[[ Source data, beginning ]]
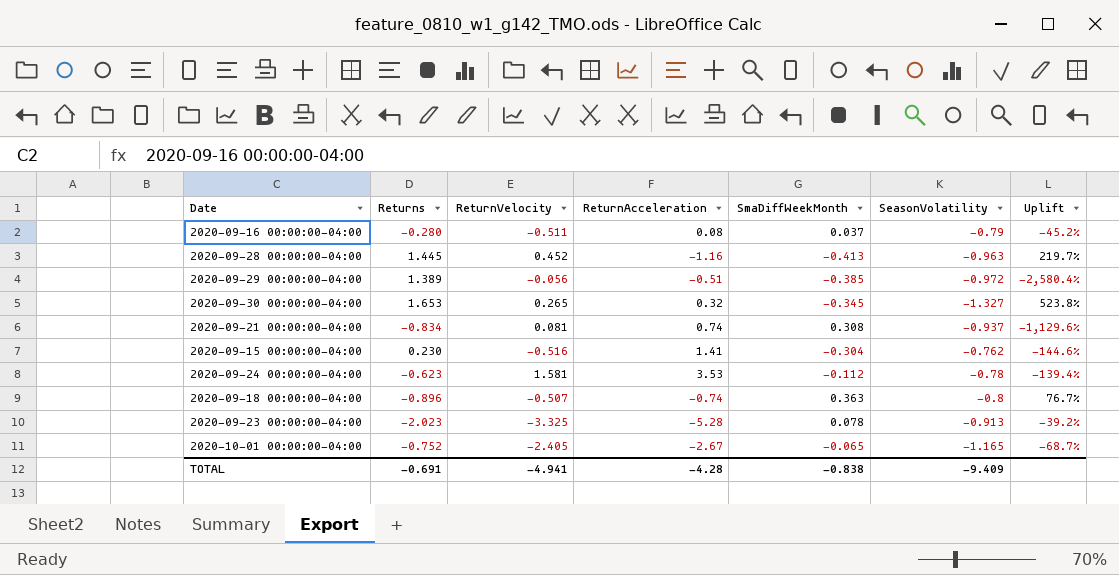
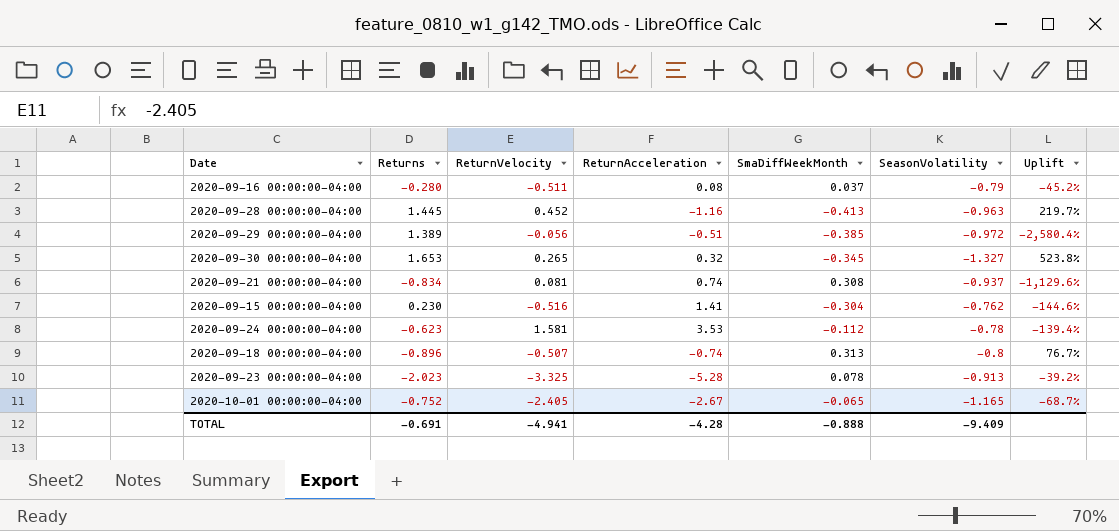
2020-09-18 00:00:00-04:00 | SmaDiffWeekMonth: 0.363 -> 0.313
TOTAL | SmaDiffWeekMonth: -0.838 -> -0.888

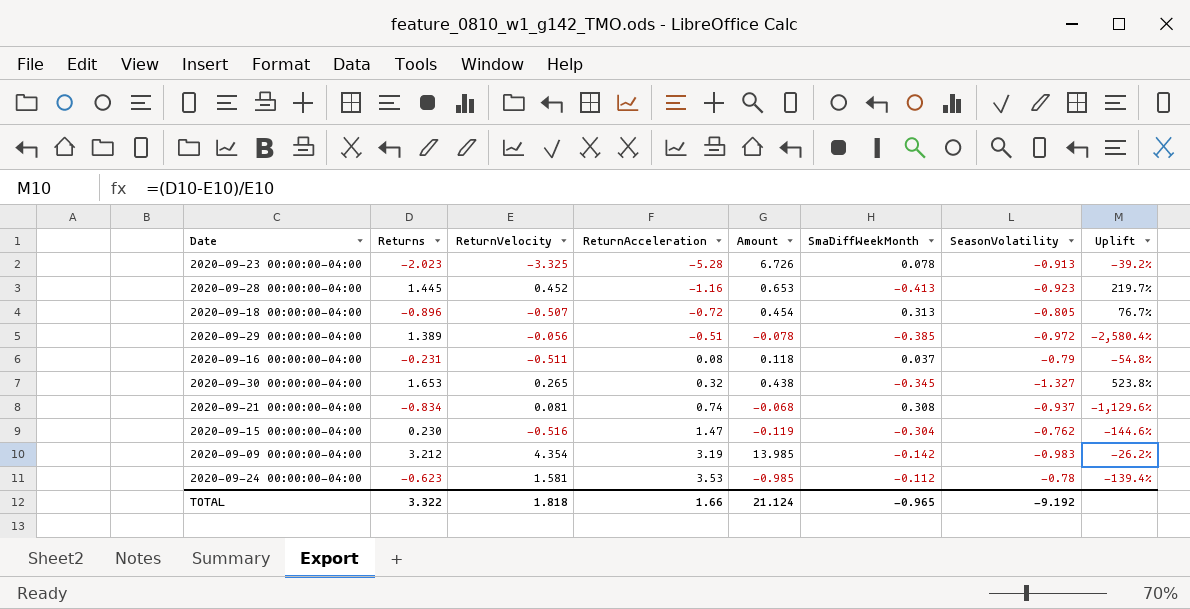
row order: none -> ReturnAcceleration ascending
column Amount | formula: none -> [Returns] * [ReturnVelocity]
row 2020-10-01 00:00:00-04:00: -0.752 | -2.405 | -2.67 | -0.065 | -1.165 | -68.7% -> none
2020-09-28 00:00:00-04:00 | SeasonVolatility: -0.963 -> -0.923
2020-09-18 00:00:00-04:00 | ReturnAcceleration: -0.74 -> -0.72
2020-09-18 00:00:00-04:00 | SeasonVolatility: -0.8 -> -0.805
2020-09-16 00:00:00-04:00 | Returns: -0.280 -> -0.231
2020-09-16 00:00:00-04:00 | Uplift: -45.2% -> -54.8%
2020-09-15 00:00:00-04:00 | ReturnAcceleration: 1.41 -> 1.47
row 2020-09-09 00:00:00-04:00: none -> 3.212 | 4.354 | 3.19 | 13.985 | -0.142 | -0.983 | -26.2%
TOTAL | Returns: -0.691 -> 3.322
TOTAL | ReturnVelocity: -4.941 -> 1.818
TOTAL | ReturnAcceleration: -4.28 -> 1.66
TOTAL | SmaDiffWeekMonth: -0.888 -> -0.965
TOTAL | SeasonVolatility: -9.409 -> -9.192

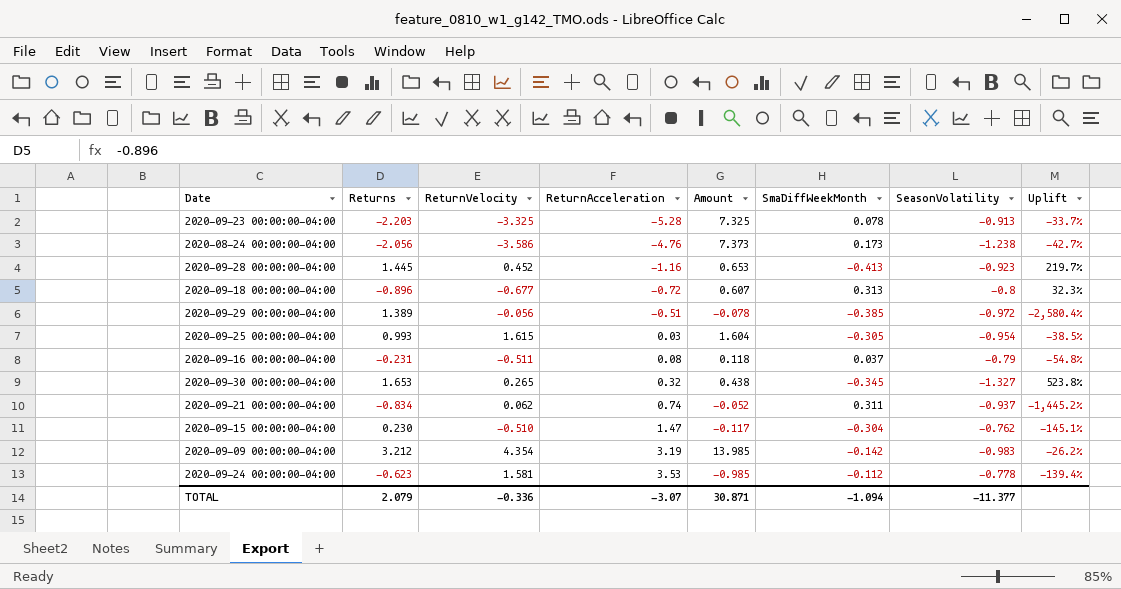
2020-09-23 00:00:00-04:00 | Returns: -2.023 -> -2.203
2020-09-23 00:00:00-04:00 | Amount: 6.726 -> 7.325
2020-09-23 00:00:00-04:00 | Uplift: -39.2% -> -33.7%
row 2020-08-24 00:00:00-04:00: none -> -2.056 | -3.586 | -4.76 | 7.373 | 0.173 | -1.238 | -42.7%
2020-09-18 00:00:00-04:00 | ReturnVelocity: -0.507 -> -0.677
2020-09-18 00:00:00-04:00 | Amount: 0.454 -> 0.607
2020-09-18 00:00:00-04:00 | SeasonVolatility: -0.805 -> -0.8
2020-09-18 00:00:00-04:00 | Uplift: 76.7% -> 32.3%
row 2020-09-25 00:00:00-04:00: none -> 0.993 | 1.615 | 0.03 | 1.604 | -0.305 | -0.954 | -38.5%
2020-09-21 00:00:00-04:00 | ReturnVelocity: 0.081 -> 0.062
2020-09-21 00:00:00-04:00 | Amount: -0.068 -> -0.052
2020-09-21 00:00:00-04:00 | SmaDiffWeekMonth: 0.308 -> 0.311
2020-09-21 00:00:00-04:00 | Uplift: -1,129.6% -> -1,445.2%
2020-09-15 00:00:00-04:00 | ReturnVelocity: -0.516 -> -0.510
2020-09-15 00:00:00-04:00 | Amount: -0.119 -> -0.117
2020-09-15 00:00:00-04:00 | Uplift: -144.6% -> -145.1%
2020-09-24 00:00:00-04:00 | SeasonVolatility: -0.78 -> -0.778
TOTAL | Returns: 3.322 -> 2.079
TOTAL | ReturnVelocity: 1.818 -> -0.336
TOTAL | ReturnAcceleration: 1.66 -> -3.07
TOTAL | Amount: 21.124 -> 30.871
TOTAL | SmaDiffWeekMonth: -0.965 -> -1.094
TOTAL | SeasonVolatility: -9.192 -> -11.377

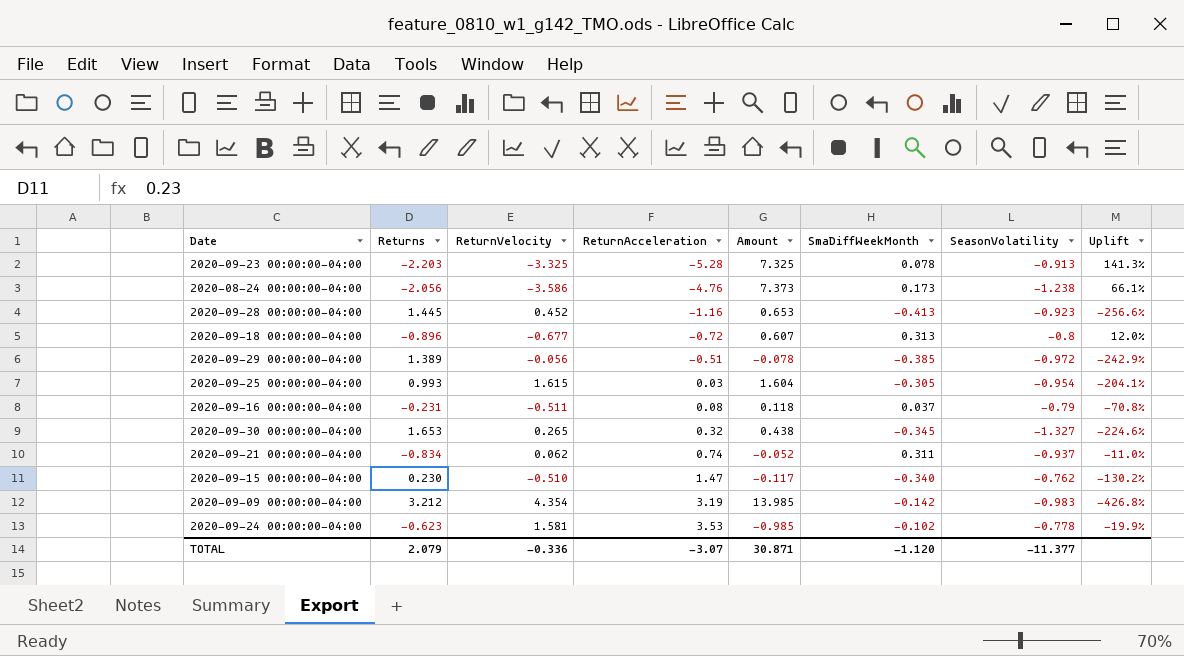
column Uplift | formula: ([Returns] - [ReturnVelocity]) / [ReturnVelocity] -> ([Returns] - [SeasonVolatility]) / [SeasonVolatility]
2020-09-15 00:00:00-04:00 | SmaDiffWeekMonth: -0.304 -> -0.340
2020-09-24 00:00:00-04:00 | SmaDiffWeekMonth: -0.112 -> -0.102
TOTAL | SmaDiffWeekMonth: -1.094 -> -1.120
[[ Source data, end ]]
[[ Source data, beginning ]]
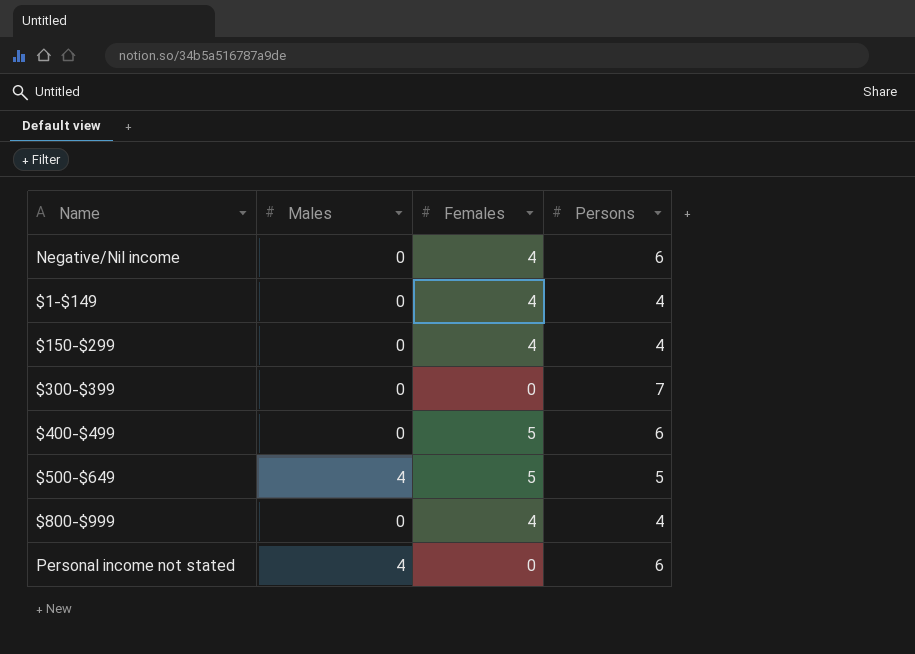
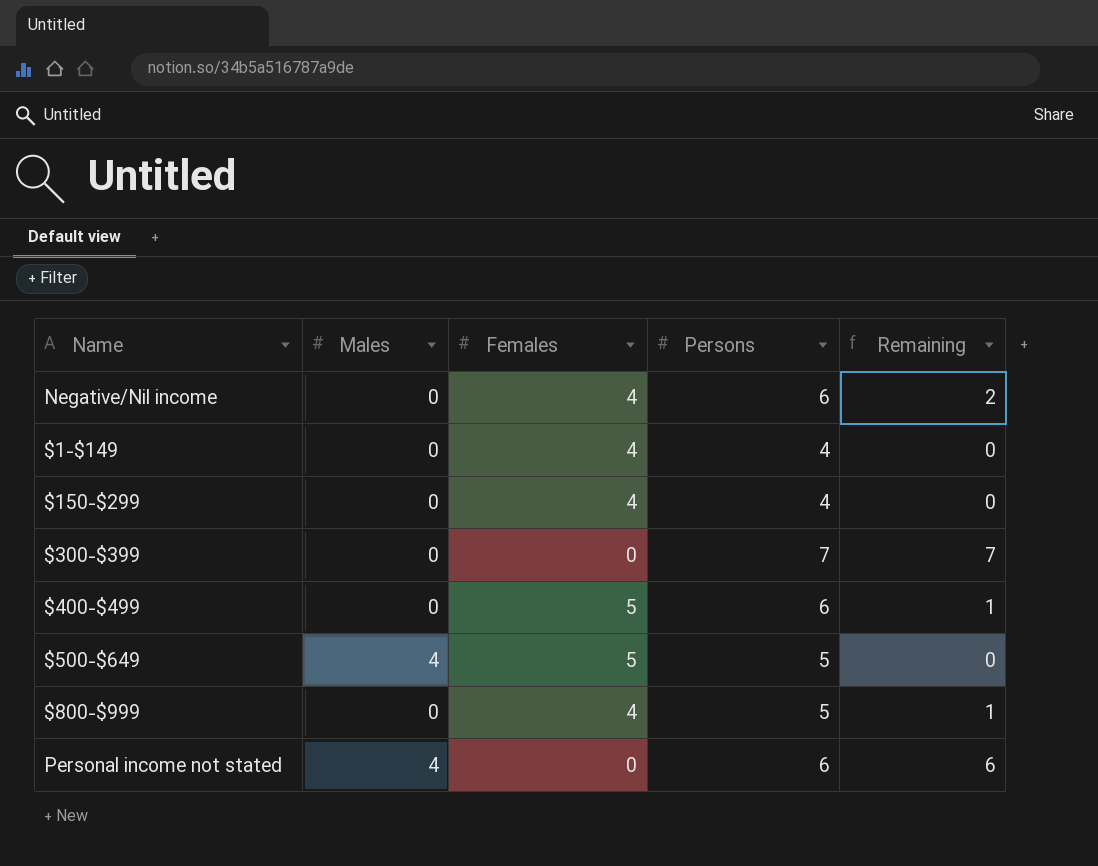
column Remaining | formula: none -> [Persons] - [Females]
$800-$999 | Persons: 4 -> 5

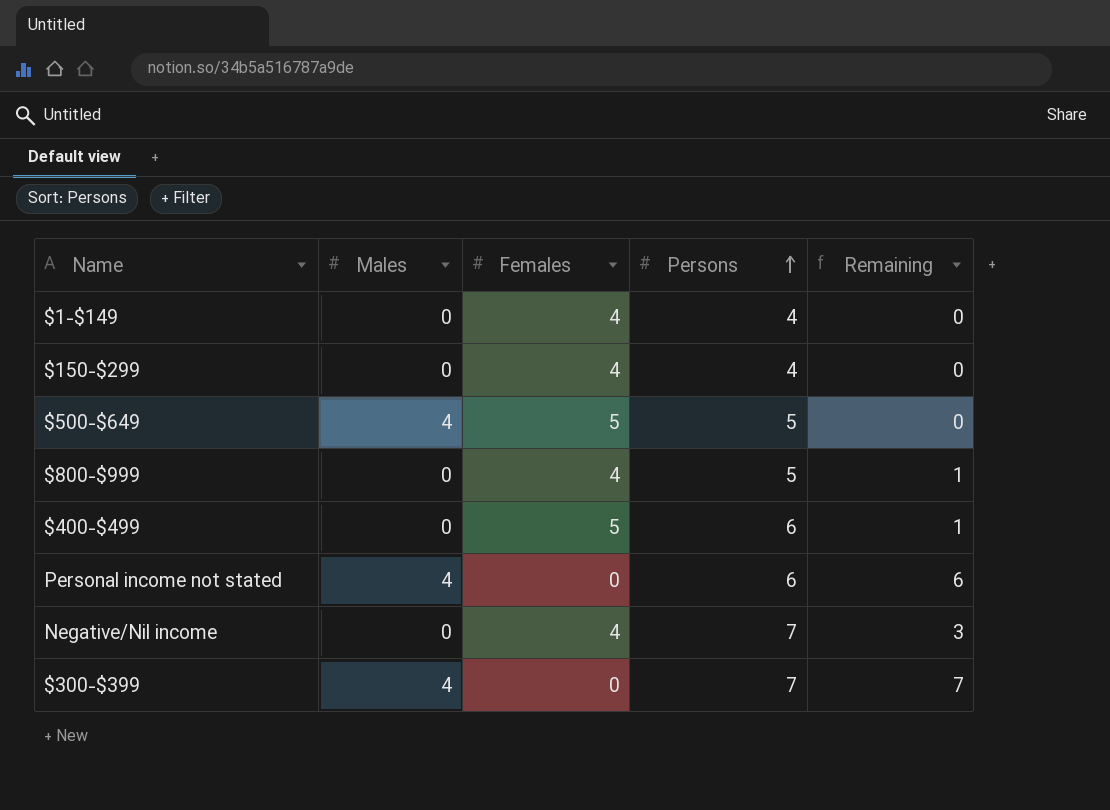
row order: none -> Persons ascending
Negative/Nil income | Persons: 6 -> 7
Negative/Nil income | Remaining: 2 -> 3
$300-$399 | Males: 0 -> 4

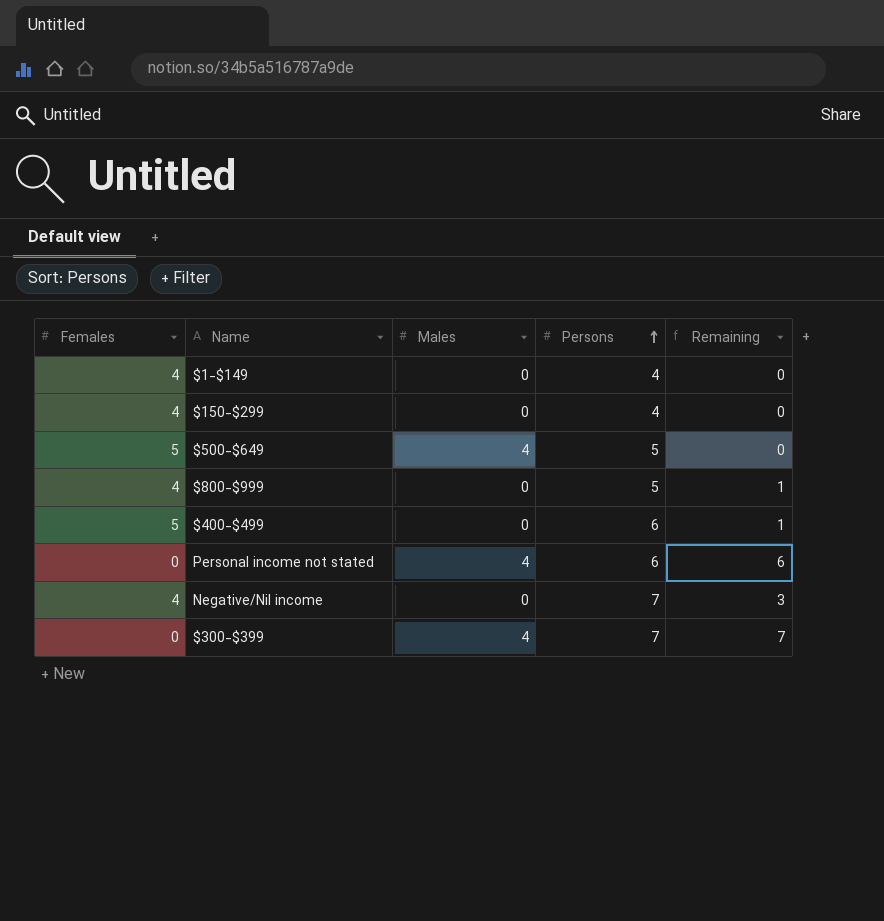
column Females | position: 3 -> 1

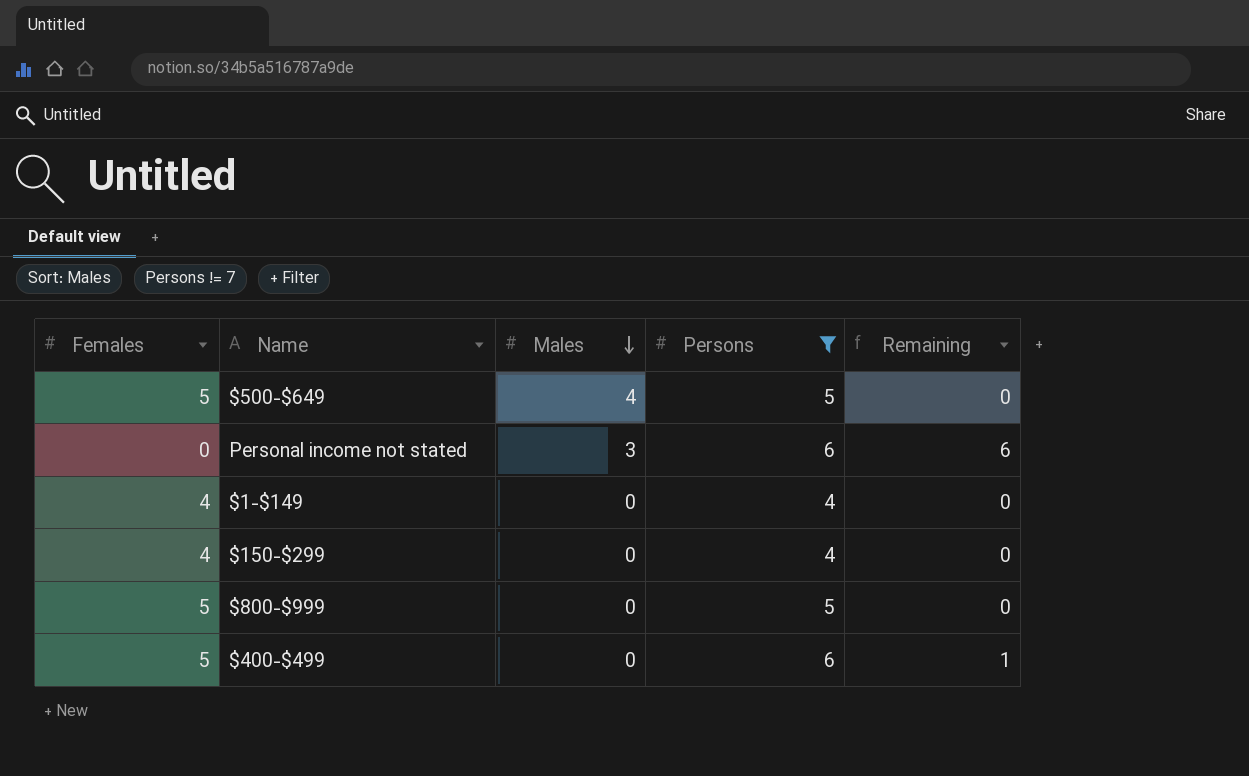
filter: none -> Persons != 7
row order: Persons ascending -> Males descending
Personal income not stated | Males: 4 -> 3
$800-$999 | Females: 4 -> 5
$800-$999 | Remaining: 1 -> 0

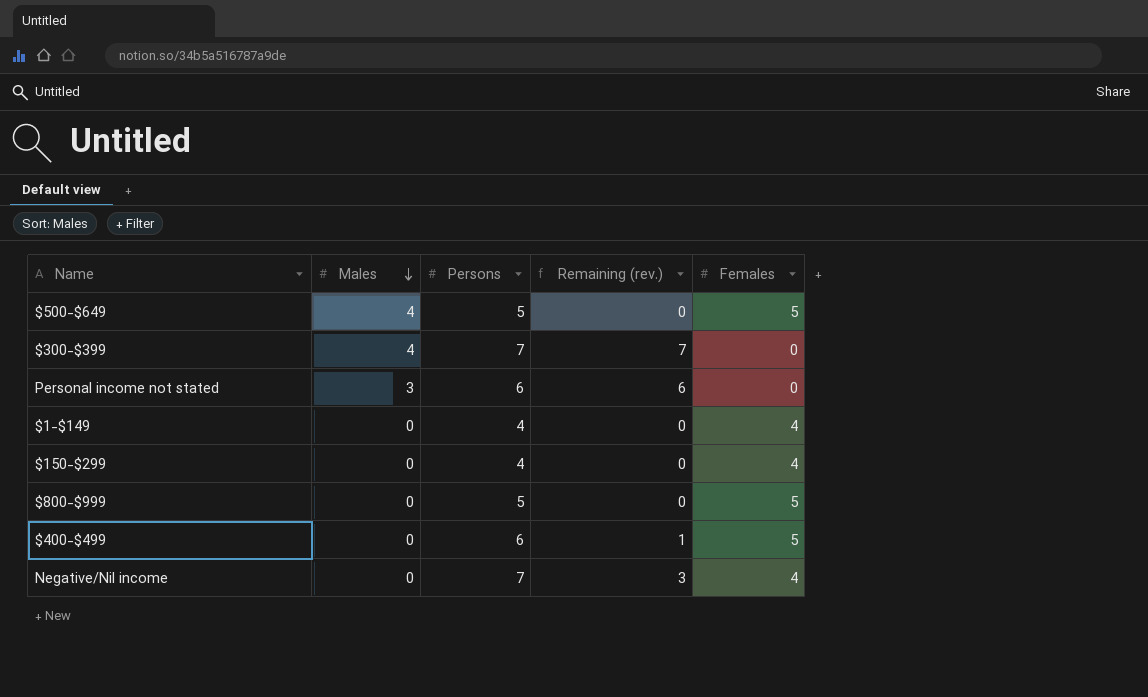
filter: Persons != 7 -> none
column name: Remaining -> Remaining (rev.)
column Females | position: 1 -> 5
[[ Source data, end ]]
Problem to solve
Reproduce exactly the lines above starting at the line containing "column Females | position: 3 -> 1" and ending at the line containing "column Females | position: 1 -> 5", including both, but not the pictures.

Solution to this task
column Females | position: 3 -> 1

filter: none -> Persons != 7
row order: Persons ascending -> Males descending
Personal income not stated | Males: 4 -> 3
$800-$999 | Females: 4 -> 5
$800-$999 | Remaining: 1 -> 0

filter: Persons != 7 -> none
column name: Remaining -> Remaining (rev.)
column Females | position: 1 -> 5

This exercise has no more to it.